Our story two weeks ago on the imminent sheriff’s sale of the long-empty Greylock Mansion quickly became the most read story of the year for us online and one of the top stories of the last five years.

The narrative is one that resonates with people in Northwest Philadelphia and the nearby suburbs that are home to numerous Gilded Age and Progressive Era estates. They crowd Chestnut Hill, Wyndmoor and Wyncote. They often suffer from similar challenges.

For too many of these fading estates, the economics are against them. They were built in a time when homeowners had staff – housekeepers, drivers and gardeners. They were lived in by titans of industries that have disappeared or migrated long ago. And the economics of living in them as single-family homes don’t make sense.

In 2016, the usefulness of these homes, in many cases, is more as historical records. They are no longer homes but artifacts. Works of architecture that argue to be saved not because they are suitable or desirable homes but are monuments to bygone era.

When these homes go up for sale, they often fall into a long period of abandonment. In addition to Greylock, Laverock Hill in Wyndmoor has been empty for years. George Howe’s masterpiece High Hollow looks poised to begin a period of abandonment if high debts and maintenance costs scare away buyers and investors. They’re caught in a limbo in which there is neither the will nor the cash to restore or to develop.

In a long series of comments on the online version of the story, there is quite a bit of blame heaped on local organizations that have done the most to preserve these homes. Some of the preservation efforts have been through the easement process – rights on land development and the physical improvement of homes sold to responsible easement holders. Those easements guarantee that historic homes cannot be carved into condominiums or even razed and replaced with town homes without the say of the easement holder.

It’s true that easements can represent disincentive to investment. At a time when the land under the historic homes of Chestnut Hill is far more valuable than the building, investors looking for the largest returns possible on their money will look for property not tied up in a knot by third party rights holders.

And the question of what value easements that preserve private open space offer the public is an open one. It is not clear that lost tax revenue is worth a view that is often only enjoyed by a few.

But if not for easements, what? Anything would be possible for a property like Greylock. It could be razed and replaced with a set of town homes. High Hollow, which has no historic protection whatsoever, appears only to be protected by sizable tax liens on the property that would prevent the same.

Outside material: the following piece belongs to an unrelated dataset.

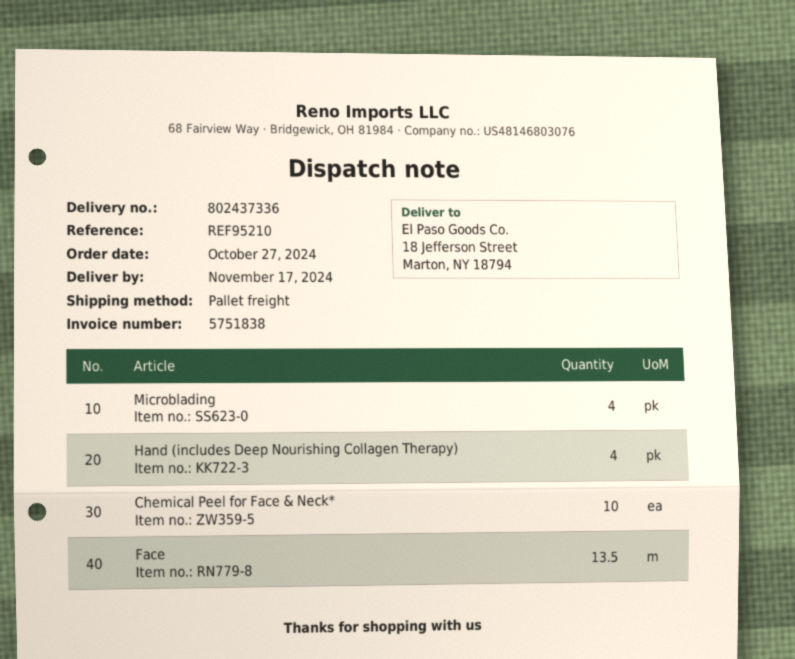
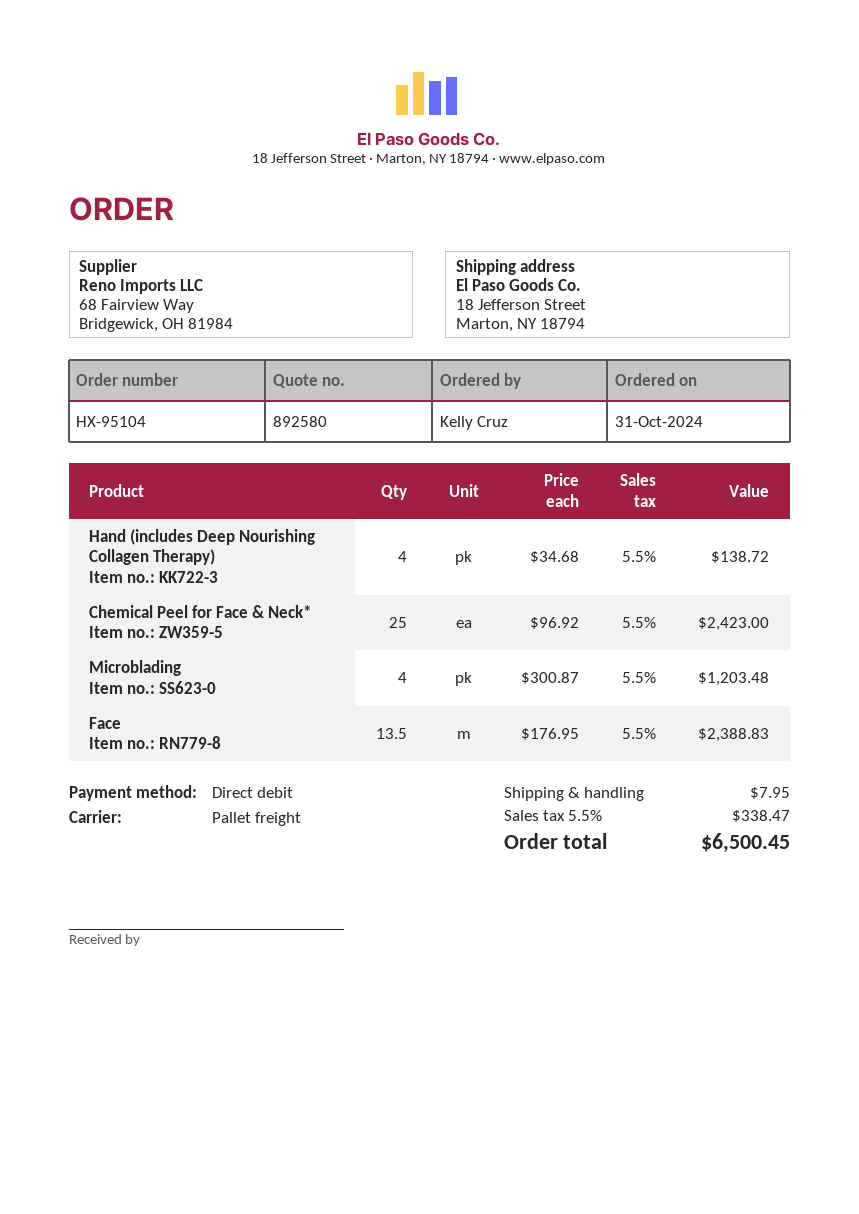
order date: 2024-10-27 -> 2024-10-31
Chemical Peel for Face & Neck*: 10 -> 25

If not for organizations like the Chestnut Hill Historical Society, Chestnut Hill would likely be a much different place, its stock of historic homes is fodder for contemporary development. The CHHS works to protect historic homes in the neighborhood, not simply to prevent the steady march of progress, but because it realizes that these properties are important parts of the neighborhood’s history and character. They are the reason why many who live in Chestnut Hill chose to do so in the first place.